3 Tom DeGisi January 26, 2010 at 6:50 pm

Index Social Security retirement age so that we have twenty workers for every retiree.

I think the reason that inflation has been low the last few decades is that we have offshored almost all manufacturing to places like China.

No, we haven’t. There is plenty of manufacturing left in the U.S.

Yours,
Tom, aka Wince

4 Keith S. January 27, 2010 at 11:45 am

Why isn’t a more modest increase today to deal with the deficit created by the current economic crises appropriate?

Do you really think today’s deficit was created by the current recession? It’s a contributing factor, but the primary culprits in ongoing deficits are Social Security and Medicare, entitlements created under previous Democratic administrations. These are the problem, and the last thing needed now is a new entitlement when these two are effectively bankrupt.

Raising taxes now on anyone is the worst possible choice in a foundering economy. Directly related to this is the creation of any new entitlement that requires new spending. The government needs not only to freeze spending, it must *cut* spending, and soon. I suspect that this so-called freeze is really just a political stunt, and American voters will see right through it.

5 Dishman January 27, 2010 at 1:22 pm

Why isn’t a more modest increase today to deal with the deficit created by the current economic crises appropriate?

Screw you and your taxes.

I am not your slave.

6 deadrody January 27, 2010 at 5:17 pm

The problem with this discussion as it relates to “inflation” is that it is currently NOT low. The “consumer price index” rate of inflation is low because the government – shockingly – plays games with it. While simultaneously holding the CPI artificially low, they reverse those same tricks to make it appear that GDP is going up faster.

The fact that you can buy a laptop in 2010 with 10 times the computing power of one 5 years ago at half the price – is not a basis for saying inflation is low, but that is exactly the kind of trick the government plays with that number. They also adjust inflation based on the idea that as the cost of steak increases, you will just buy Spaghetti-Os instead.
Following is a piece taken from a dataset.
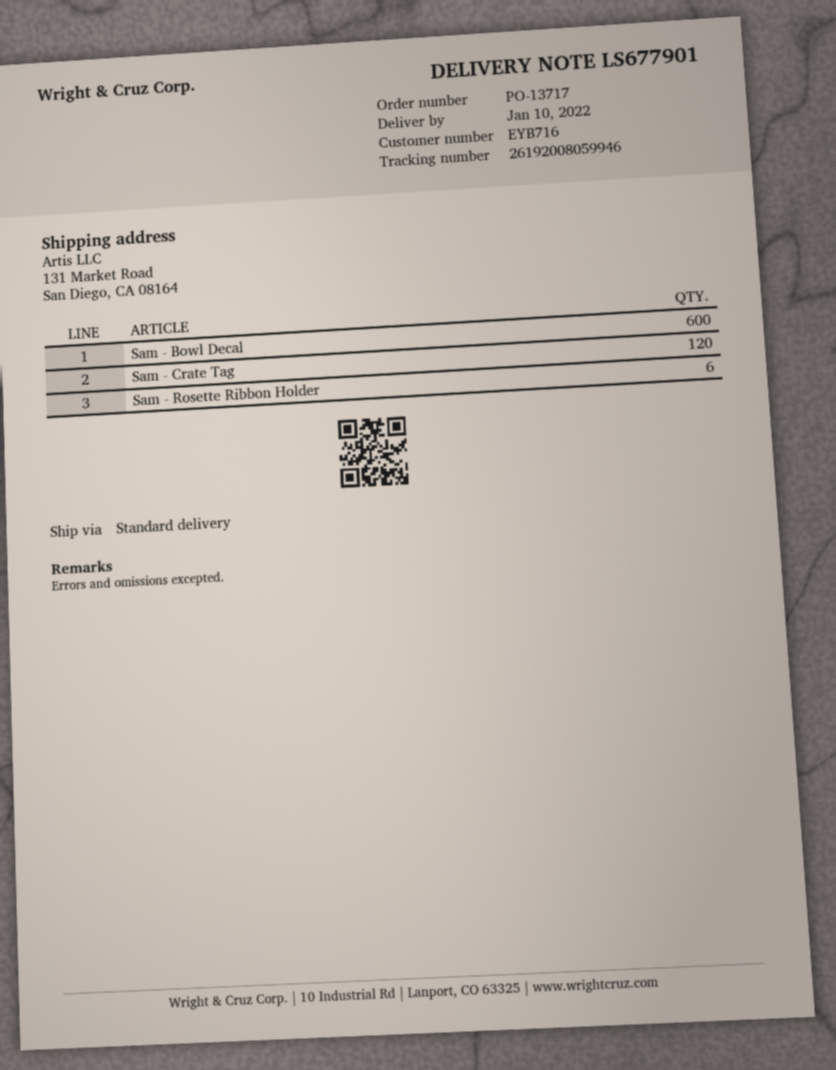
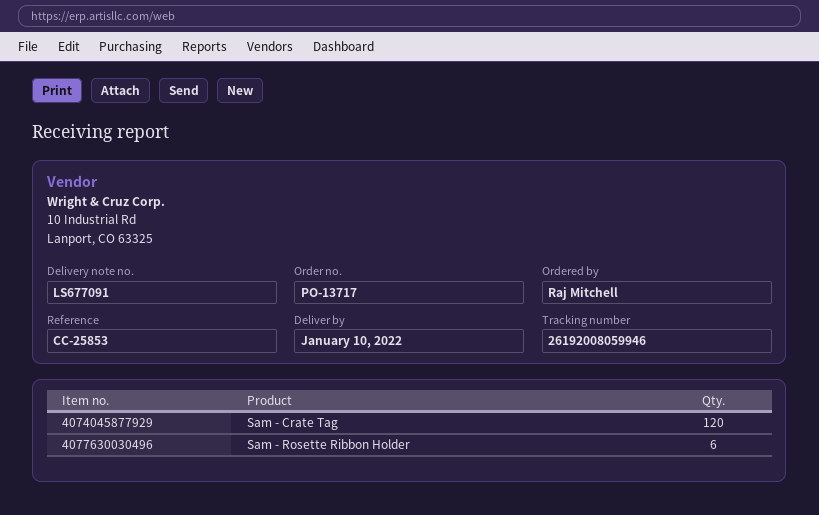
delivery note number: LS677901 -> LS677091
Sam - Bowl Decal: 600 -> none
It isn’t so much the cost of living, anymore, but the cost of survival, and yeah, that cost hasn’t changed much so long as you were living high on the hog 10 years ago.

The Farm Bureau has an index that tracks the cost of a specific group of products, does not make substitutions and does not play games. The actual inflation rate is more like 11-13% right now, today. And I doubt anyone that thinks about it honestly doubts that. You have all seen prices at the grocery store going up just like that while the size and volume of products continue to shrink.

And PS – tax increases cause economies to shrink. Fact, not open to discussion. The kind of tax increases that would even make a dent in the deficit would be crippling and therefore pointless and stupid.